Observación, biodiversidad y otros hábitos

Mira las plantas de cerca, con frecuencia. Una revisión semanal del envés de las hojas y de las puntas de los brotes detecta el 90 % de los problemas cuando todavía se resuelven quitando una hoja. Es el hábito más rentable de todos.

Fomenta la biodiversidad. Un jardín con una sola especie repetida es un buffet para el patógeno que la ataque. Mezcla especies y familias, deja flores que atraigan fauna auxiliar —caléndula, borraja, hinojo, eneldo, aliso marítimo, milenrama— y no elimines por sistema todo insecto que veas. Las mariquitas, crisopas, sírfidos y avispas parasitoides hacen gratis un trabajo que ningún producto iguala.

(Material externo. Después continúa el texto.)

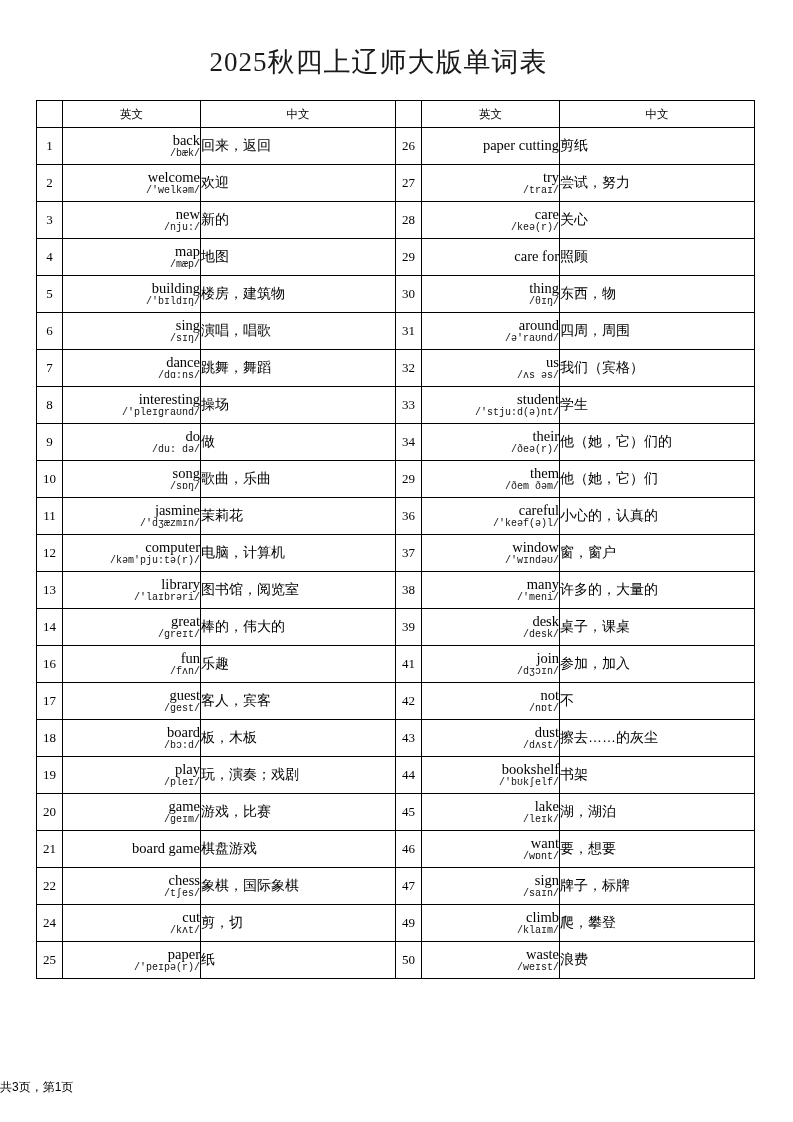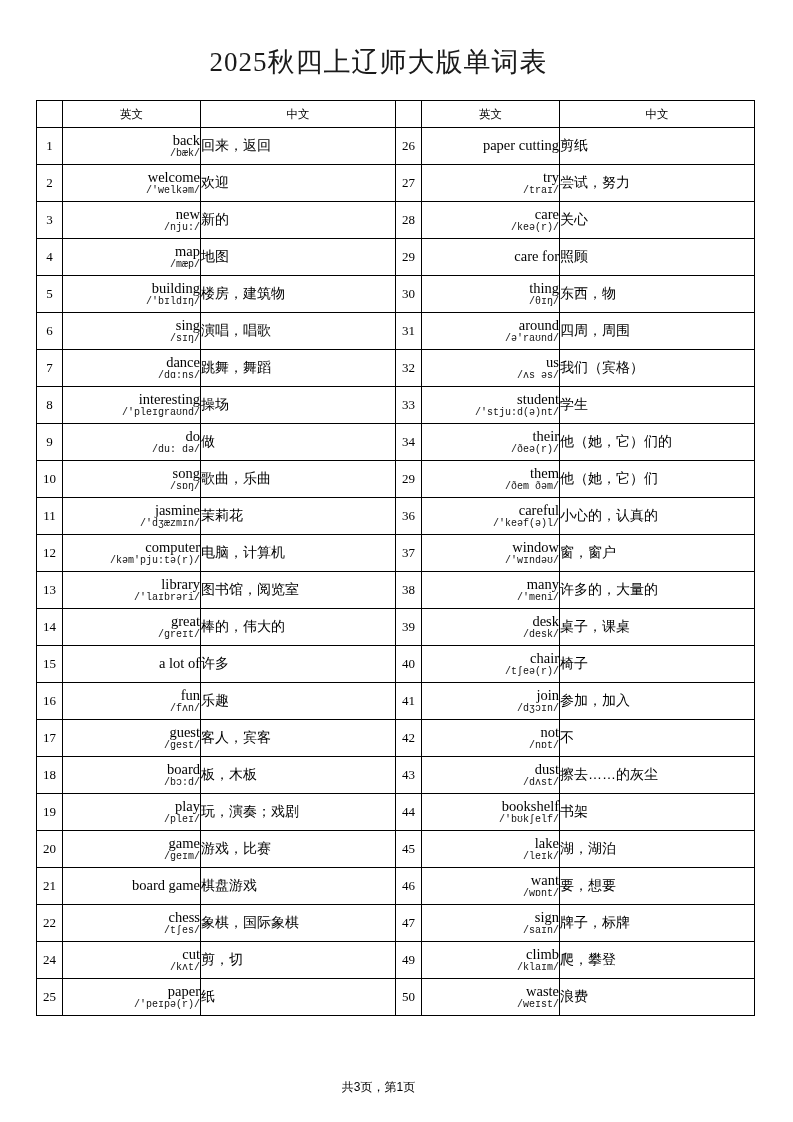"15" tr.row { html: <tr> <td>15</td> <td> <span>a lot of</span> </td> <td>许多</td> <td>40</td> <td> <span>chair</span> <span>/tʃeə(r)/</span> </td> <td>椅子</td> </tr> -> none }
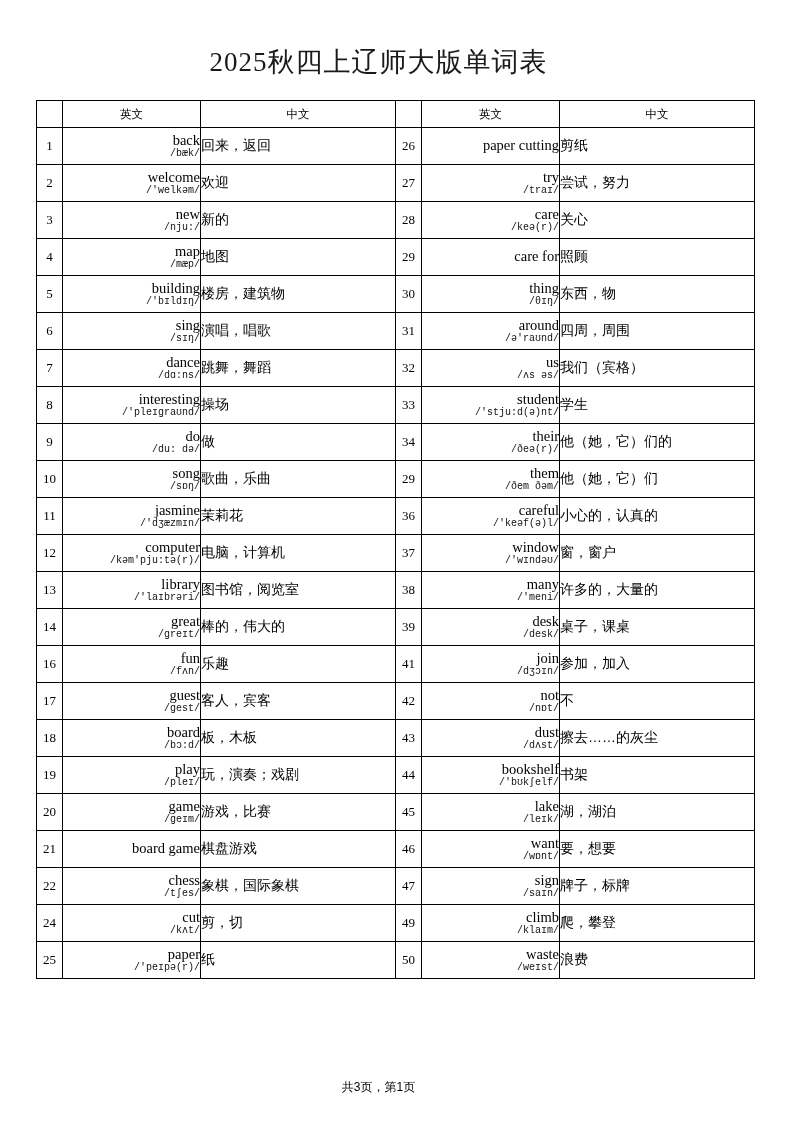"共3页，第1页" .footer { text-align: center -> left }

Rota los cultivos del huerto. Tres o cuatro años sin repetir familia botánica en la misma tabla. Corta el ciclo de los patógenos de suelo, que son los que no tienen tratamiento.

Acolcha. Una capa de 5-8 cm de paja, corteza o restos triturados sobre el suelo reduce las salpicaduras de tierra a hoja —vía de infección de alternaria, septoria y bacterias—, mantiene la humedad estable, frena las malas hierbas y alimenta la vida del suelo. Deja libre un par de centímetros alrededor del cuello para que no se mantenga húmedo.

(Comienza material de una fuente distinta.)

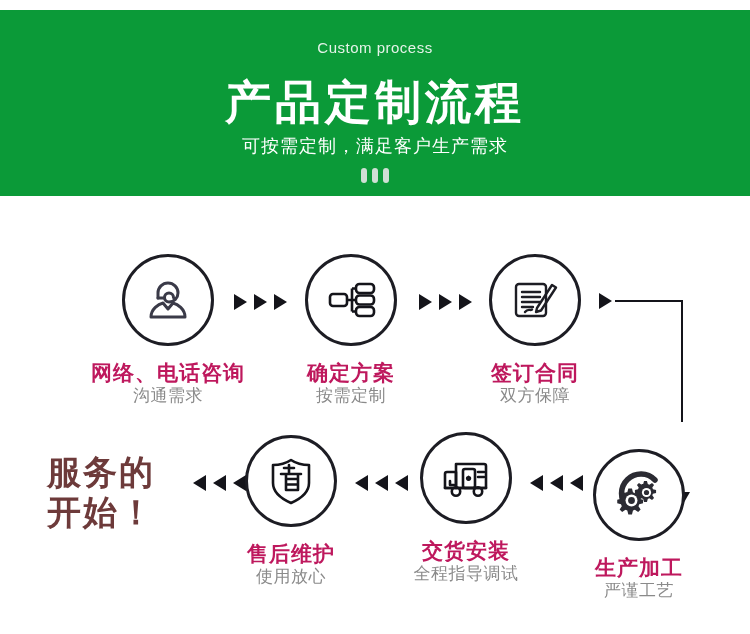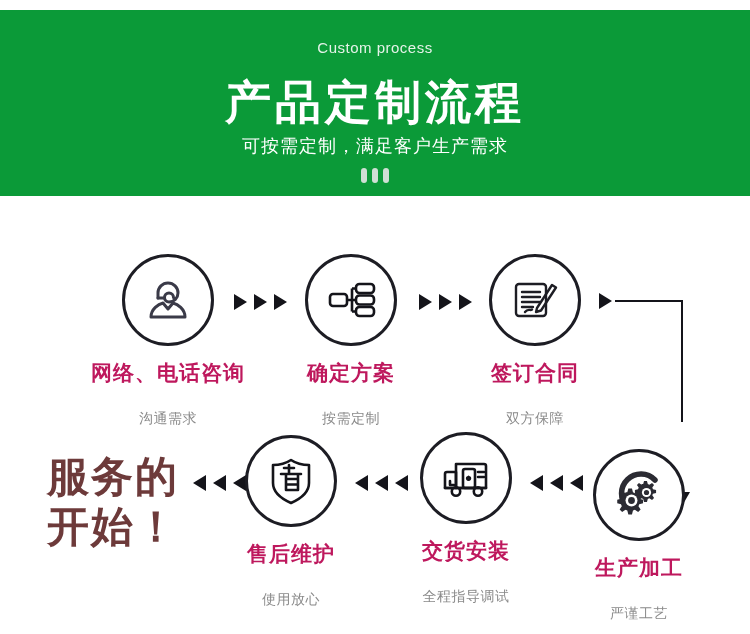"沟通需求" .step-sub { font-size: 14px -> 17px; margin-top: 28px -> 4px }
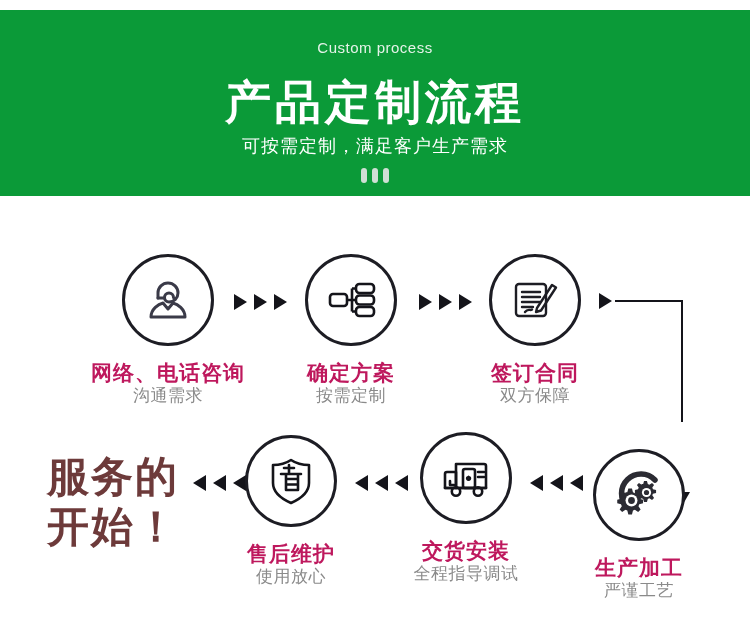"服务的" .service-start { font-size: 42px -> 34px }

Trata preventivamente donde sepas que va a haber problema. Si todos los años tienes mildiu en la vid o moteado en el manzano, no esperes al síntoma: el cobre y el azufre aplicados en los momentos clave del ciclo son mucho más eficaces que cualquier intervención posterior. Y el tratamiento de invierno con aceite de parafina sobre frutales sin hoja elimina las formas invernantes de cochinillas y ácaros.

En resumen

Prevenir enfermedades no consiste en tener un armario lleno de productos, sino en quitarle al patógeno las condiciones que necesita. Elige especies adaptadas a tu clima y variedades resistentes; riega el suelo y no la hoja, por la mañana, poco a menudo y en profundidad; asegura drenaje real; abona de forma equilibrada y corta el nitrógeno en otoño; deja espacio para que circule el aire; retira y destruye los restos enfermos; desinfecta las tijeras; acolcha; rota los cultivos; y revisa las plantas cada semana. Con ese conjunto de hábitos, la mayoría de los tratamientos dejan de hacer falta, y los pocos que se apliquen funcionarán mucho mejor porque llegarán a tiempo.